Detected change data
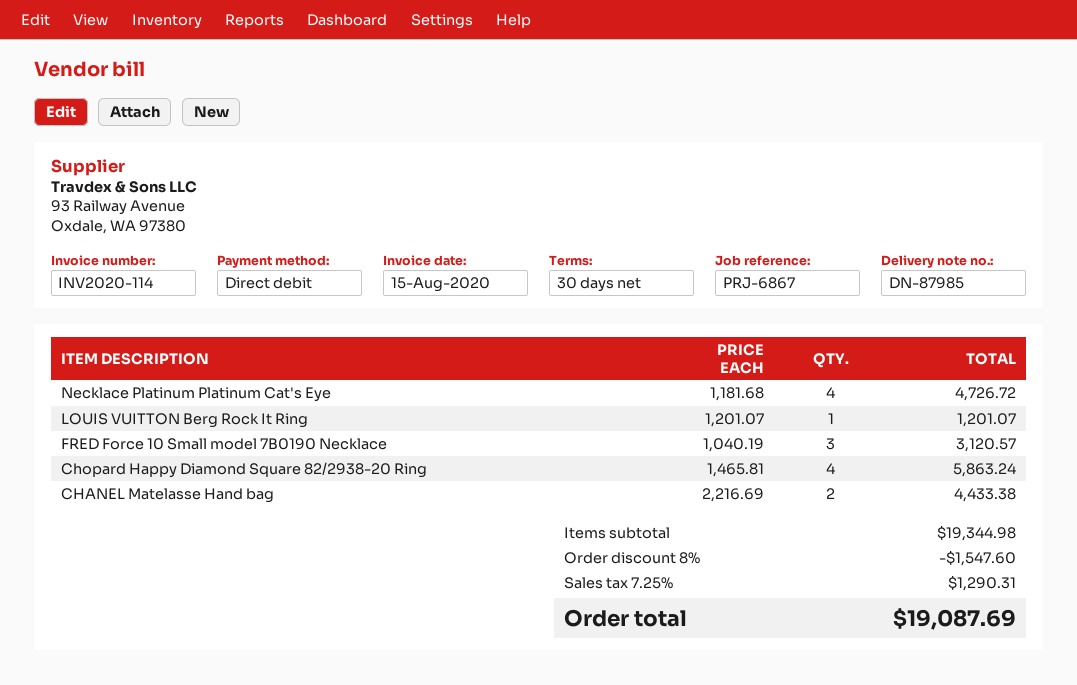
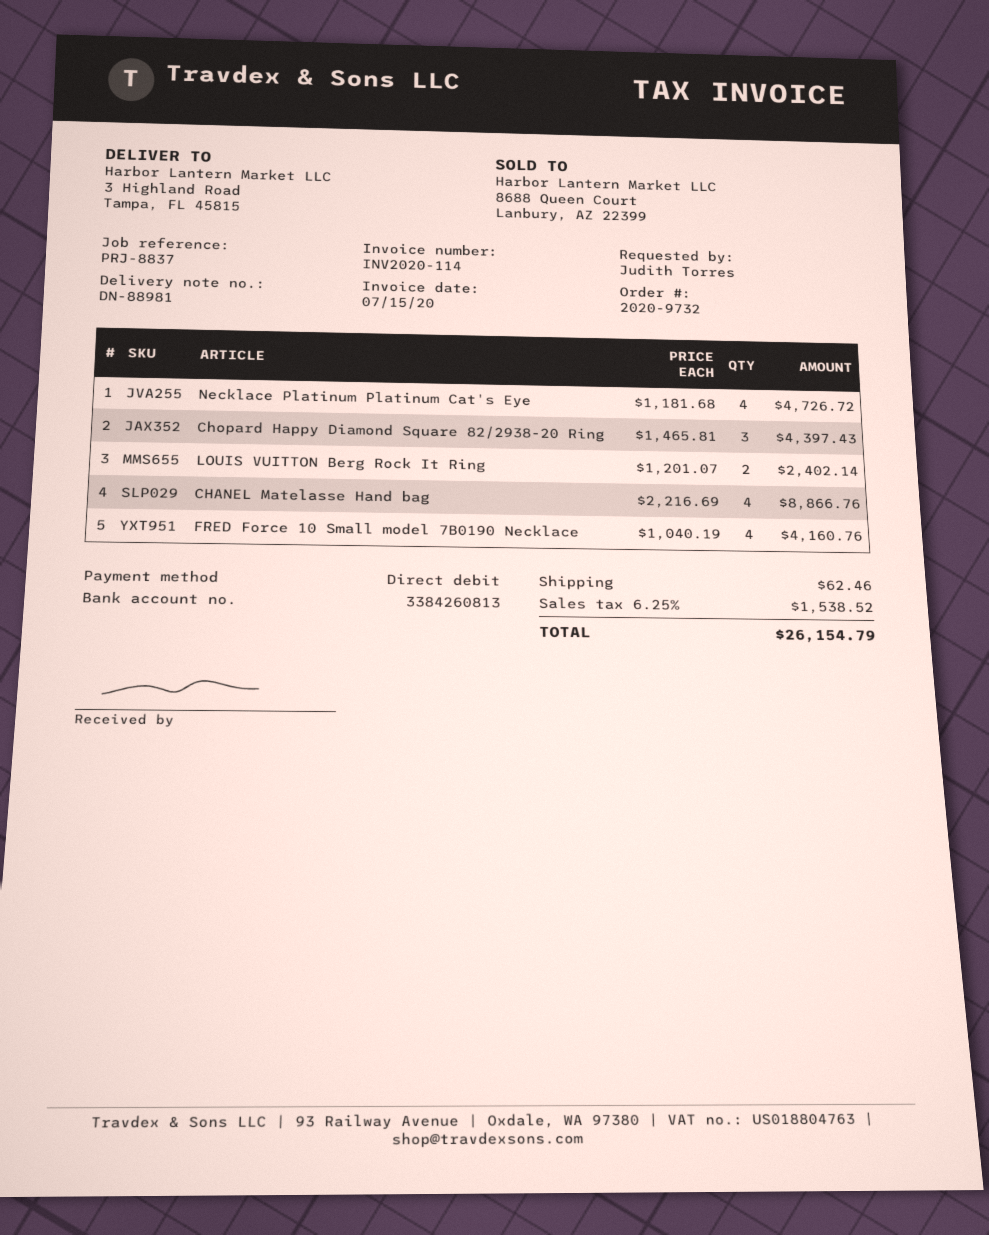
delivery note number: DN-87985 -> DN-88981
invoice date: 2020-08-15 -> 2020-07-15
reference: PRJ-6867 -> PRJ-8837
LOUIS VUITTON Berg Rock It Ring: 1 x 1201.07 = 1201.07 -> 2 x 1201.07 = 2402.14
FRED Force 10 Small model 7B0190 Necklace: 3 x 1040.19 = 3120.57 -> 4 x 1040.19 = 4160.76
Chopard Happy Diamond Square 82/2938-20 Ring: 4 x 1465.81 = 5863.24 -> 3 x 1465.81 = 4397.43
CHANEL Matelasse Hand bag: 2 x 2216.69 = 4433.38 -> 4 x 2216.69 = 8866.76
discount: 8% = 1547.60 -> none
shipping: none -> 62.46
tax: 7.25% = 1290.31 -> 6.25% = 1538.52
total: 19087.69 -> 26154.79

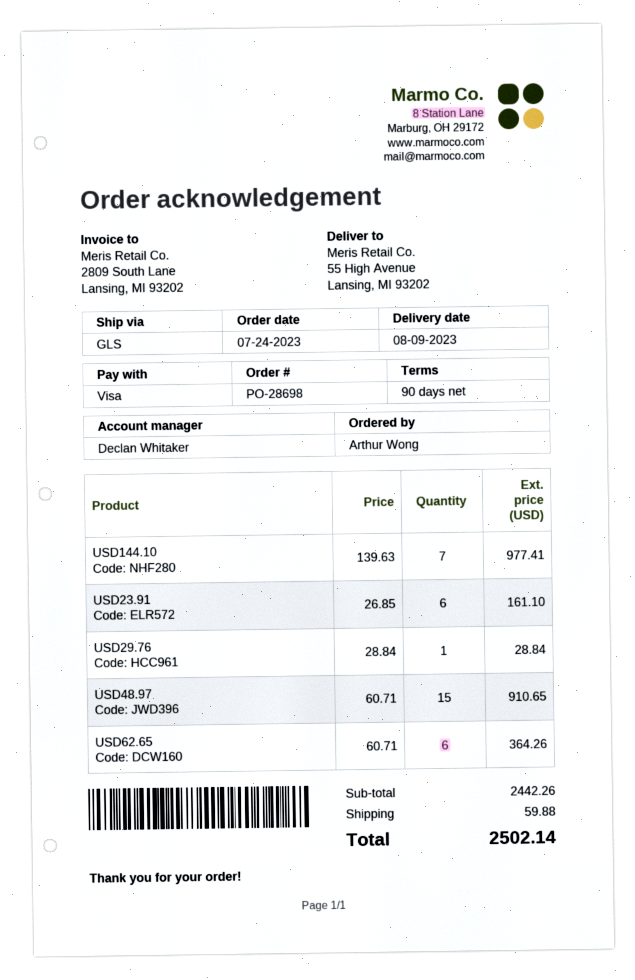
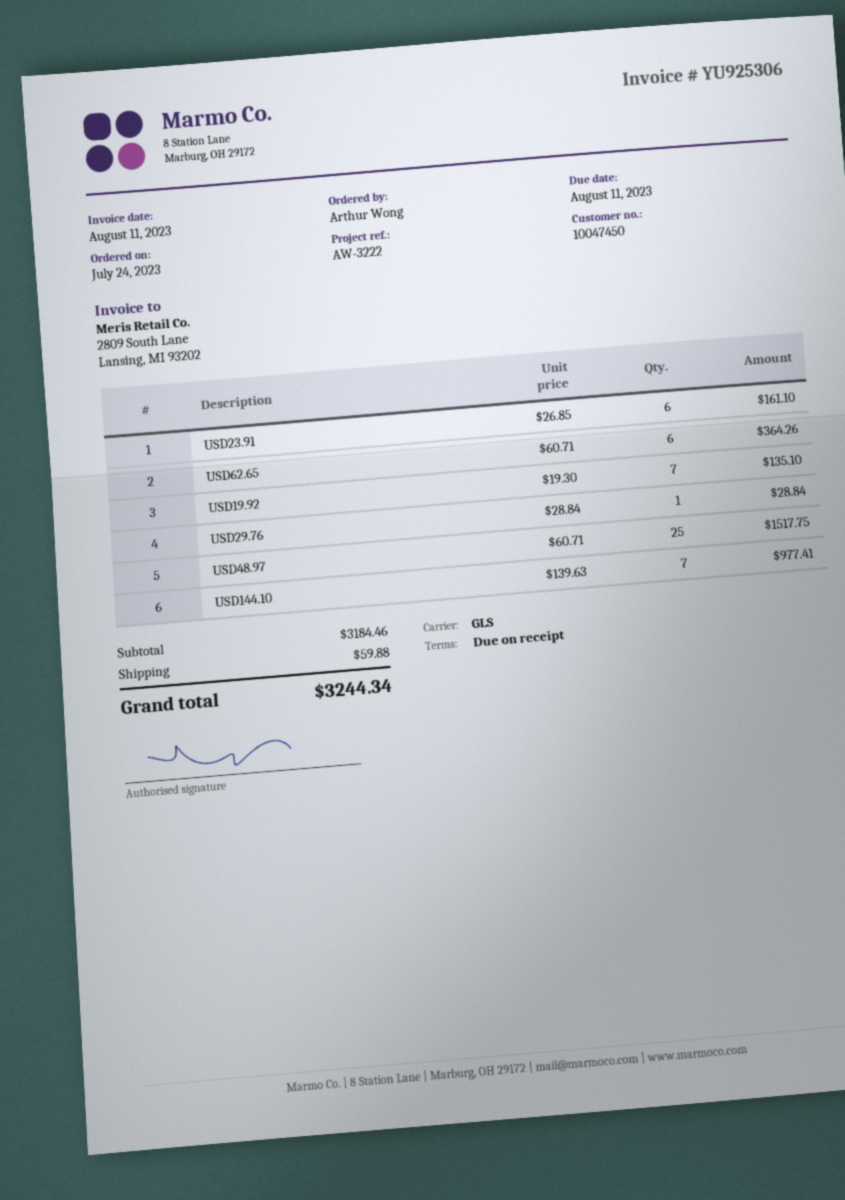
payment terms: 90 days -> on receipt
USD48.97: 15 x 60.71 = 910.65 -> 25 x 60.71 = 1517.75
USD19.92: none -> 7 x 19.30 = 135.10
subtotal: 2442.26 -> 3184.46
total: 2502.14 -> 3244.34

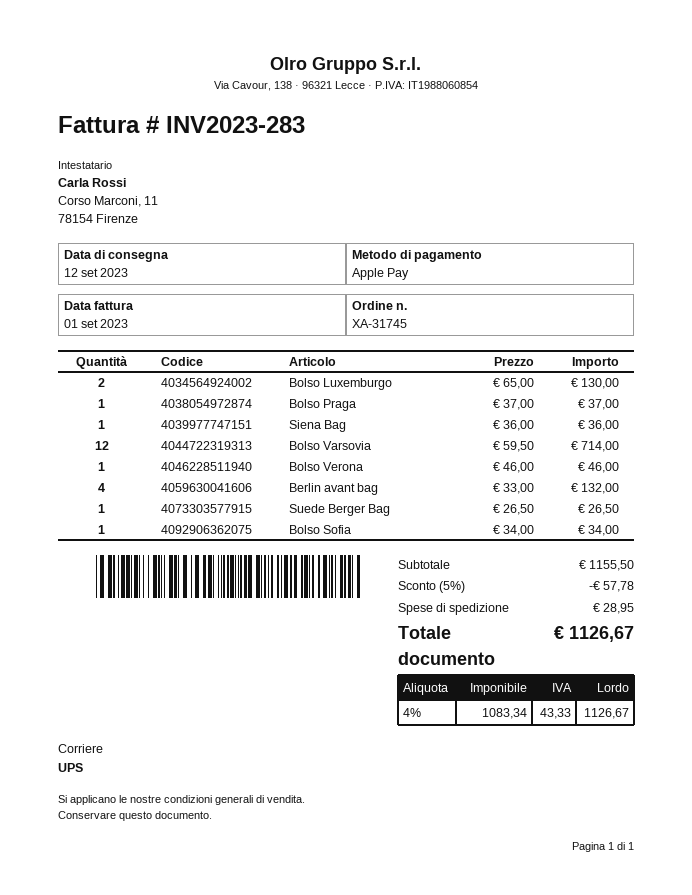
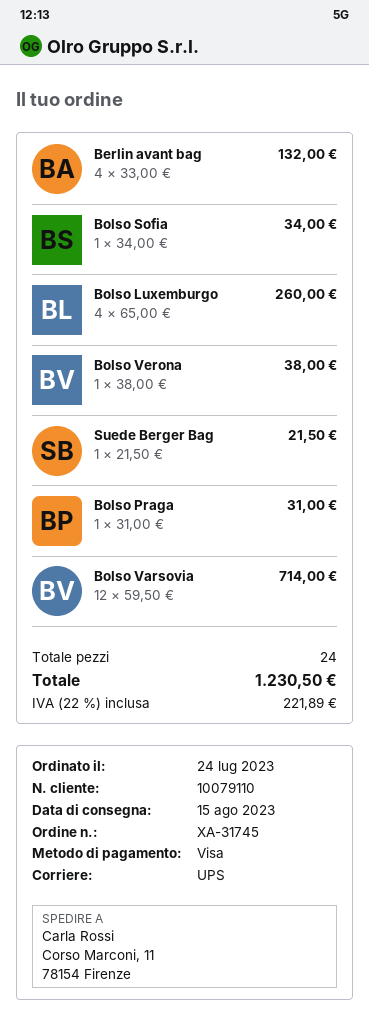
delivery date: 2023-09-12 -> 2023-08-15
payment method: Apple Pay -> Visa
Bolso Luxemburgo: 2 x 65.00 = 130.00 -> 4 x 65.00 = 260.00
Bolso Praga: 1 x 37.00 = 37.00 -> 1 x 31.00 = 31.00
Siena Bag: 1 x 36.00 = 36.00 -> none
Bolso Verona: 1 x 46.00 = 46.00 -> 1 x 38.00 = 38.00
Suede Berger Bag: 1 x 26.50 = 26.50 -> 1 x 21.50 = 21.50
discount: 5% = 57.78 -> none
shipping: 28.95 -> none
tax: 4% = 43.33 -> 22% = 221.89
total: 1126.67 -> 1230.50

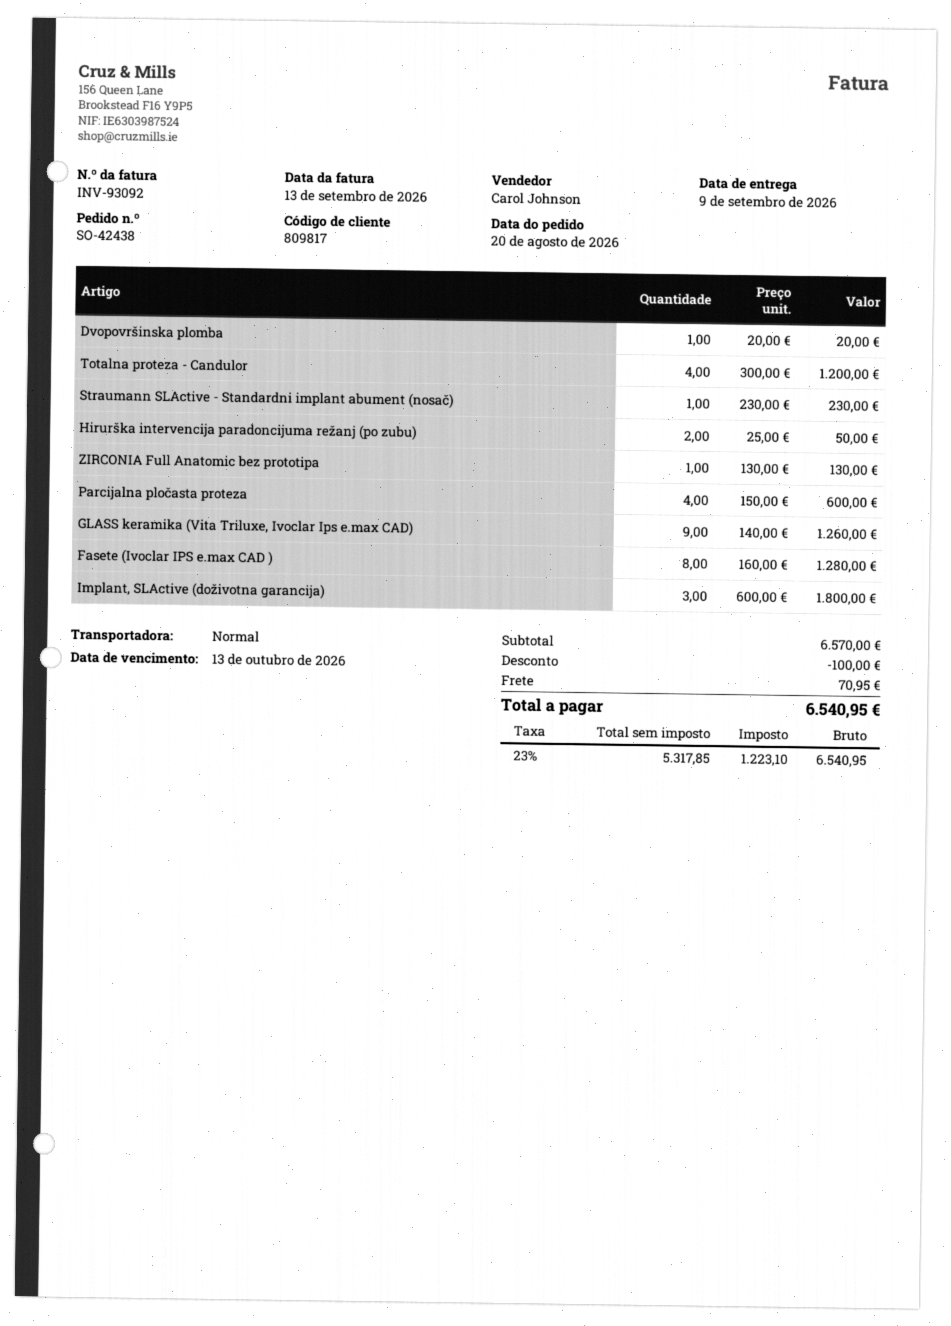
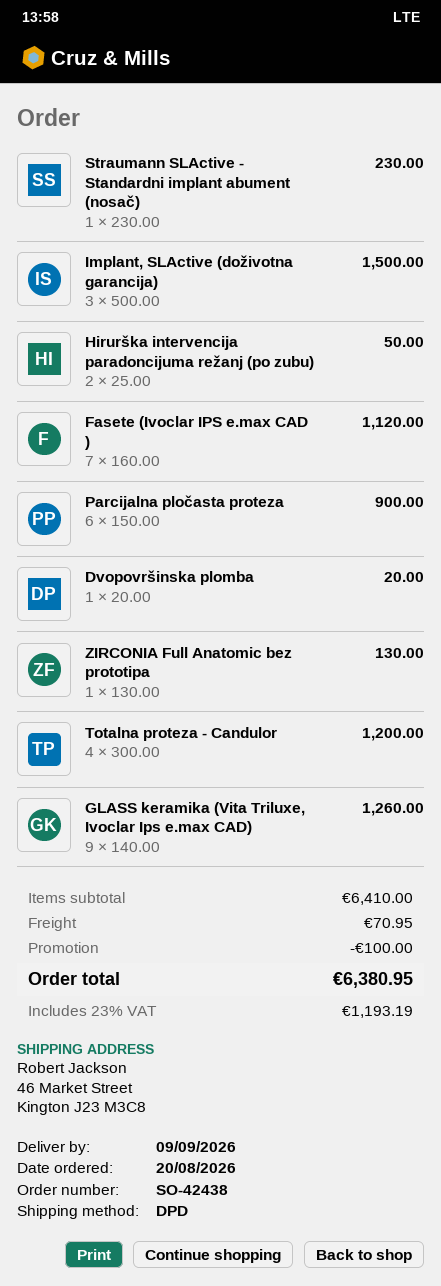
shipping method: standard -> DPD
Parcijalna pločasta proteza: 4 x 150.00 = 600.00 -> 6 x 150.00 = 900.00
Fasete (Ivoclar IPS e.max CAD ): 8 x 160.00 = 1280.00 -> 7 x 160.00 = 1120.00
Implant, SLActive (doživotna garancija): 3 x 600.00 = 1800.00 -> 3 x 500.00 = 1500.00
subtotal: 6570.00 -> 6410.00
tax: 23% = 1223.10 -> 23% = 1193.19
total: 6540.95 -> 6380.95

◆ **The problem**
Write out exactly the lines starting with the one that holds "shipping method: standard -> DPD" and running through the last line above.

◆ **Answer to this exercise**
shipping method: standard -> DPD
Parcijalna pločasta proteza: 4 x 150.00 = 600.00 -> 6 x 150.00 = 900.00
Fasete (Ivoclar IPS e.max CAD ): 8 x 160.00 = 1280.00 -> 7 x 160.00 = 1120.00
Implant, SLActive (doživotna garancija): 3 x 600.00 = 1800.00 -> 3 x 500.00 = 1500.00
subtotal: 6570.00 -> 6410.00
tax: 23% = 1223.10 -> 23% = 1193.19
total: 6540.95 -> 6380.95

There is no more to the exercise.